Michael Jeanson Feb. 1, 2024, 7:36 p.m. UTC
  On architectures that implement rseq_load32_load32_relaxed() (and thus
define RSEQ_HAS_LOAD32_LOAD32_RELAXED), when the node_id feature is
available, use rseq to fetch the cpu_id and node_id atomically with
respect to preemption and signal delivery to speed up getcpu() compared
to a vsyscall or system call implementation.

Loading both cpu_id and node_id atomically with respect to preemption
is required to ensure consistency of the topology mapping between cpu_id
and node_id due to migration between both loads.

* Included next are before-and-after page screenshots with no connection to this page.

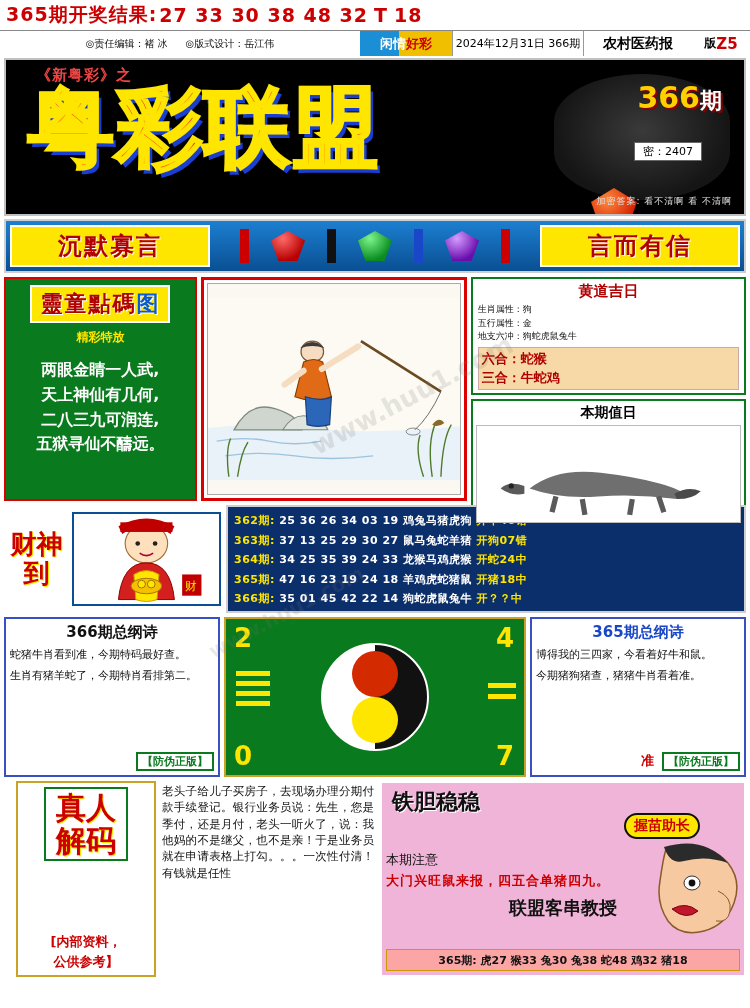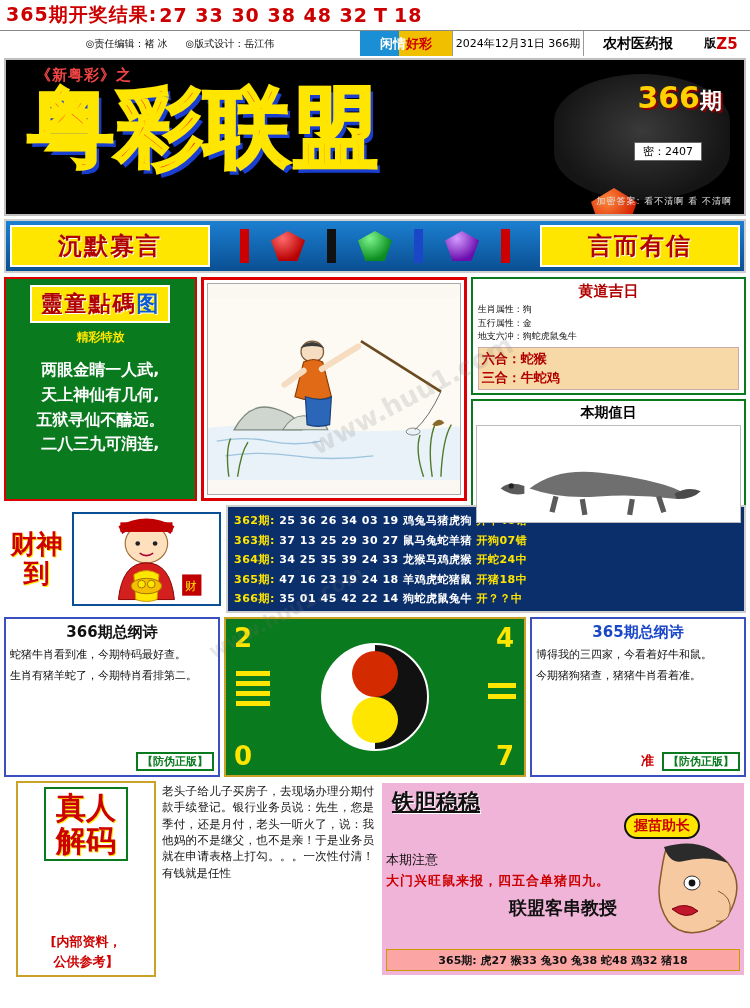--- a/index.html
+++ b/index.html
@@ -331,8 +331,8 @@
       <div class="lt-poem">
         <div>两眼金睛一人武,</div>
         <div>天上神仙有几何,</div>
+        <div>二八三九可润连,</div>
         <div>五狱寻仙不醻远。</div>
-        <div>二八三九可润连,</div>
       </div>
     </div>
 

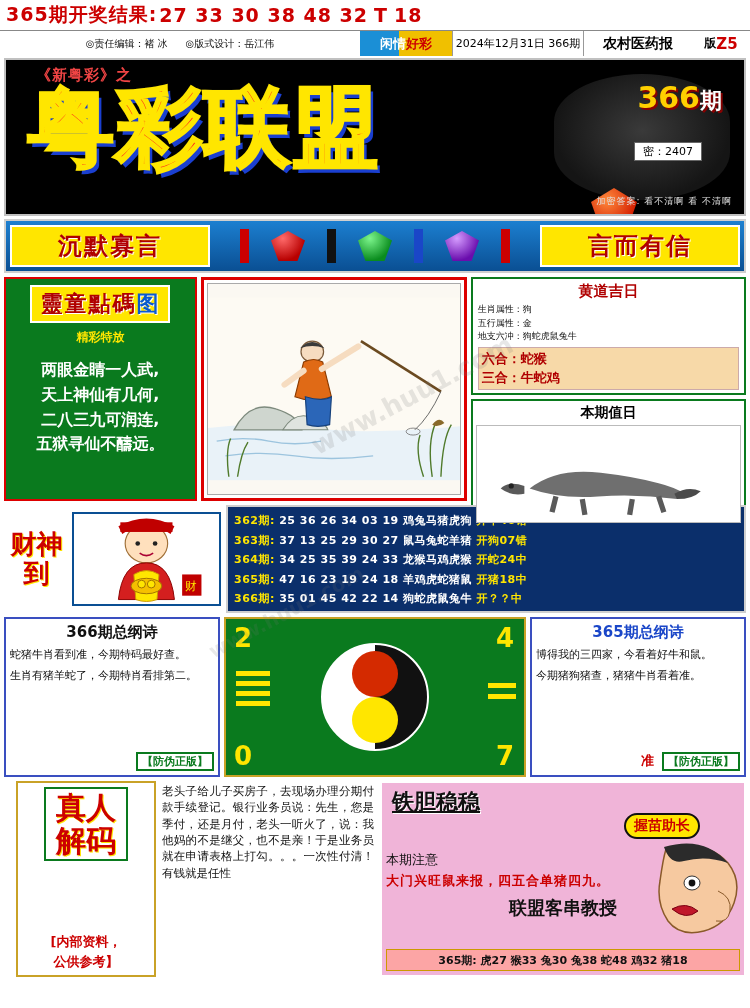--- a/index.html
+++ b/index.html
@@ -235,7 +235,7 @@
     flex:1 1 auto; background:#f0b4d8; border:2px solid #fff; position:relative; padding:4px;
   }
   .iron-title { font-size: 22px; font-weight:bold; color:#111; text-align:left; padding-left:6px;
-    text-shadow: 1px 1px 0 #fff; text-decoration: underline; }
+    text-shadow: 1px 1px 0 #fff; }
   .iron-bubble {
     position:absolute; right: 44px; top: 30px;
     background:#ffe600; border:2px solid #111; border-radius: 14px;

On an aarch64 system (Snapdragon 8cx Gen 3) which lacks a vDSO for
getcpu() we measured an improvement from 130 ns to 1 ns while on x86_64
(i7-8550U) which has a vDSO we measured a more modest improvement from
10 ns to 2 ns.

Co-authored-by: Mathieu Desnoyers <mathieu.desnoyers@efficios.com>
Signed-off-by: Mathieu Desnoyers <mathieu.desnoyers@efficios.com>
Signed-off-by: Michael Jeanson <mjeanson@efficios.com>
---
 sysdeps/unix/sysv/linux/getcpu.c | 32 ++++++++++++++++++++++++++++++--
 1 file changed, 30 insertions(+), 2 deletions(-)
  

Patch

diff --git a/sysdeps/unix/sysv/linux/getcpu.c b/sysdeps/unix/sysv/linux/getcpu.c
index 0e7c3238c9..7e34d6d1eb 100644
--- a/sysdeps/unix/sysv/linux/getcpu.c
+++ b/sysdeps/unix/sysv/linux/getcpu.c
@@ -19,9 +19,10 @@ 
 #include <sched.h>
 #include <sysdep.h>
 #include <sysdep-vdso.h>
+#include <rseq-internal.h>
 
-int
-__getcpu (unsigned int *cpu, unsigned int *node)
+static int
+vsyscall_getcpu (unsigned int *cpu, unsigned int *node)
 {
 #ifdef HAVE_GETCPU_VSYSCALL
   return INLINE_VSYSCALL (getcpu, 3, cpu, node, NULL);
@@ -29,5 +30,32 @@  __getcpu (unsigned int *cpu, unsigned int *node)
   return INLINE_SYSCALL_CALL (getcpu, cpu, node, NULL);
 #endif
 }
+
+#if defined (RSEQ_SIG) && defined (RSEQ_HAS_LOAD32_LOAD32_RELAXED)
+int
+__getcpu (unsigned int *cpu, unsigned int *node)
+{
+  /* Check if rseq is registered and the node_id feature is available.  */
+  if (__glibc_likely (rseq_node_id_available()))
+  {
+    struct rseq_area *rseq_area = rseq_get_area();
+
+    if (rseq_load32_load32_relaxed(cpu, &rseq_area->cpu_id,
+                                   node, &rseq_area->node_id) == 0)
+    {
+      /* The critical section was not aborted, return 0.  */
+      return 0;
+    }
+  }
+
+  return vsyscall_getcpu (cpu, node);
+}
+#else
+int
+__getcpu (unsigned int *cpu, unsigned int *node)
+{
+  return vsyscall_getcpu (cpu, node);
+}
+#endif
 weak_alias (__getcpu, getcpu)
 libc_hidden_def (__getcpu)